What the task requires: Wherever "position" appears in the records below, copy the line that holds it.

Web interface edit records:
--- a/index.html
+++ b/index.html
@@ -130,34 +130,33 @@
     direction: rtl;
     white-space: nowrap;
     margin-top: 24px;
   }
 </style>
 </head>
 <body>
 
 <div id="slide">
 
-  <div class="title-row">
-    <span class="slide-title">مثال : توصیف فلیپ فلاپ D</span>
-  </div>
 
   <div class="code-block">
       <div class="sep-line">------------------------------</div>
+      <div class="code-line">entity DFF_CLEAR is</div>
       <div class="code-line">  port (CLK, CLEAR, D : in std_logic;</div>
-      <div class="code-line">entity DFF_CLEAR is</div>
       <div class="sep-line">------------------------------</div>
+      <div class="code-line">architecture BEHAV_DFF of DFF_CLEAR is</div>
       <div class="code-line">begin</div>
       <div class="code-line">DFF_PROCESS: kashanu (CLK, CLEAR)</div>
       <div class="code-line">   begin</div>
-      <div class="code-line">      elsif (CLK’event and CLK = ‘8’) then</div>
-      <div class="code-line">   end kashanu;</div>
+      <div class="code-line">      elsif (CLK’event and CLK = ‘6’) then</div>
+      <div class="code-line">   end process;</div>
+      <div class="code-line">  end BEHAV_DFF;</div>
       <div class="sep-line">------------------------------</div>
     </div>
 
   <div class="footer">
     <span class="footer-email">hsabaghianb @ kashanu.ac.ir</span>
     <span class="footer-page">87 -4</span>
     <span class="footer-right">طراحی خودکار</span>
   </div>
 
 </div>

* * *

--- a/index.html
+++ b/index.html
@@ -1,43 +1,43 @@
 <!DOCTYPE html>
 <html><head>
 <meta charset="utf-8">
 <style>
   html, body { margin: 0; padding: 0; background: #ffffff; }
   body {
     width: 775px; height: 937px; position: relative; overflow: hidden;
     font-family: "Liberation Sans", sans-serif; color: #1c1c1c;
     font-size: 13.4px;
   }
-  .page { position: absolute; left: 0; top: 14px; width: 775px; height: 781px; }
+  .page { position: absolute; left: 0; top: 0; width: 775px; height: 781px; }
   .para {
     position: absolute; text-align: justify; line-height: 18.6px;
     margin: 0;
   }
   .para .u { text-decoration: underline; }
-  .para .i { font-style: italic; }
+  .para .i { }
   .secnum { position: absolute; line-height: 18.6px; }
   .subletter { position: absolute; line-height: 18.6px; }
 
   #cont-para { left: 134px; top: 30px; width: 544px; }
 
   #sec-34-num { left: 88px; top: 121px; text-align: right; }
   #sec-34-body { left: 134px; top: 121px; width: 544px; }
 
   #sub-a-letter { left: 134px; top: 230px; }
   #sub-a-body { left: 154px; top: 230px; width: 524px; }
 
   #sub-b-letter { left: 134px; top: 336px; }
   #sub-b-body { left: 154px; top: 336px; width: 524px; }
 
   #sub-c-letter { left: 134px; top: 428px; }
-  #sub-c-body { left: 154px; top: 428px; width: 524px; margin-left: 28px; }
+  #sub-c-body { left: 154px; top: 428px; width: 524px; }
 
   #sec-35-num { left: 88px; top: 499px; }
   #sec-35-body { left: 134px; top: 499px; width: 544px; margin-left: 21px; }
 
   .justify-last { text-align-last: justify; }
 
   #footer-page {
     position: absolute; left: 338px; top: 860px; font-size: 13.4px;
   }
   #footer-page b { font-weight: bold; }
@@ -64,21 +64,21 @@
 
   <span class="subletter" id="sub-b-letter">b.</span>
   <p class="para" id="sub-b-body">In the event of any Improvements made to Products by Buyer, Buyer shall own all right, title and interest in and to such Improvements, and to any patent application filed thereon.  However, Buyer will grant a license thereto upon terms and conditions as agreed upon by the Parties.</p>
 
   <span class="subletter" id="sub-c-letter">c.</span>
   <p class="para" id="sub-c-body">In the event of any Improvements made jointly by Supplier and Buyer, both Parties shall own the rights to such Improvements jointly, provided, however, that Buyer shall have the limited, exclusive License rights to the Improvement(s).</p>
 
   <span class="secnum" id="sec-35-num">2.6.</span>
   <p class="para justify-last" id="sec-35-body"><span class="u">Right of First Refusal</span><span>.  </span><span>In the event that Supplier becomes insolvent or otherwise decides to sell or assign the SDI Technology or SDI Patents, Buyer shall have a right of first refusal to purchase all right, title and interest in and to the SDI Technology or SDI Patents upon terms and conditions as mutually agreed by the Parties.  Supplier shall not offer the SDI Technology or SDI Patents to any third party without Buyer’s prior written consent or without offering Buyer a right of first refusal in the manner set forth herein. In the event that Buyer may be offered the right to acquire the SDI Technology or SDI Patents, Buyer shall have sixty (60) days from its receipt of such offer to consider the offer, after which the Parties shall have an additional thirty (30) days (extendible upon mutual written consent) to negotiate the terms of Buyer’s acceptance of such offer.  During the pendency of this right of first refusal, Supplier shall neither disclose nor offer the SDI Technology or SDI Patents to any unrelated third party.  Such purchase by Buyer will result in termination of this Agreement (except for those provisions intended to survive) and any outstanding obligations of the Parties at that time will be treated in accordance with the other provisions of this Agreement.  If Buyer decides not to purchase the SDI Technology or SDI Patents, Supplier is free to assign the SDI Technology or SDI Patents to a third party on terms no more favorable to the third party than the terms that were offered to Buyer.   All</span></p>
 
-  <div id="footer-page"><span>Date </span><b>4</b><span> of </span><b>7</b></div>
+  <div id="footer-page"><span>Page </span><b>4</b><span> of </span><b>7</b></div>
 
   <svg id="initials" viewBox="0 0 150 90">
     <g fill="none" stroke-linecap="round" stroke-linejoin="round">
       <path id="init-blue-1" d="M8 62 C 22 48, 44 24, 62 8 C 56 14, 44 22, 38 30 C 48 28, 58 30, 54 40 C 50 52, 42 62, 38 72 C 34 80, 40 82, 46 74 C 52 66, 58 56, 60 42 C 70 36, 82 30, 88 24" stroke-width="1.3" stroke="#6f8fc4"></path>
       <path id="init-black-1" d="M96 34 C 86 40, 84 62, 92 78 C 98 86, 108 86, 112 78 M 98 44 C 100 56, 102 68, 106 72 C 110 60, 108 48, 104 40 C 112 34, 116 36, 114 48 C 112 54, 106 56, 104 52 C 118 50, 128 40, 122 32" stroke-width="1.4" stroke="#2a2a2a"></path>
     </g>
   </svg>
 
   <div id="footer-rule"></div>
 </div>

Response to this exercise:
     width: 775px; height: 937px; position: relative; overflow: hidden;
-  .page { position: absolute; left: 0; top: 14px; width: 775px; height: 781px; }
+  .page { position: absolute; left: 0; top: 0; width: 775px; height: 781px; }
     position: absolute; text-align: justify; line-height: 18.6px;
   .secnum { position: absolute; line-height: 18.6px; }
   .subletter { position: absolute; line-height: 18.6px; }
     position: absolute; left: 338px; top: 860px; font-size: 13.4px;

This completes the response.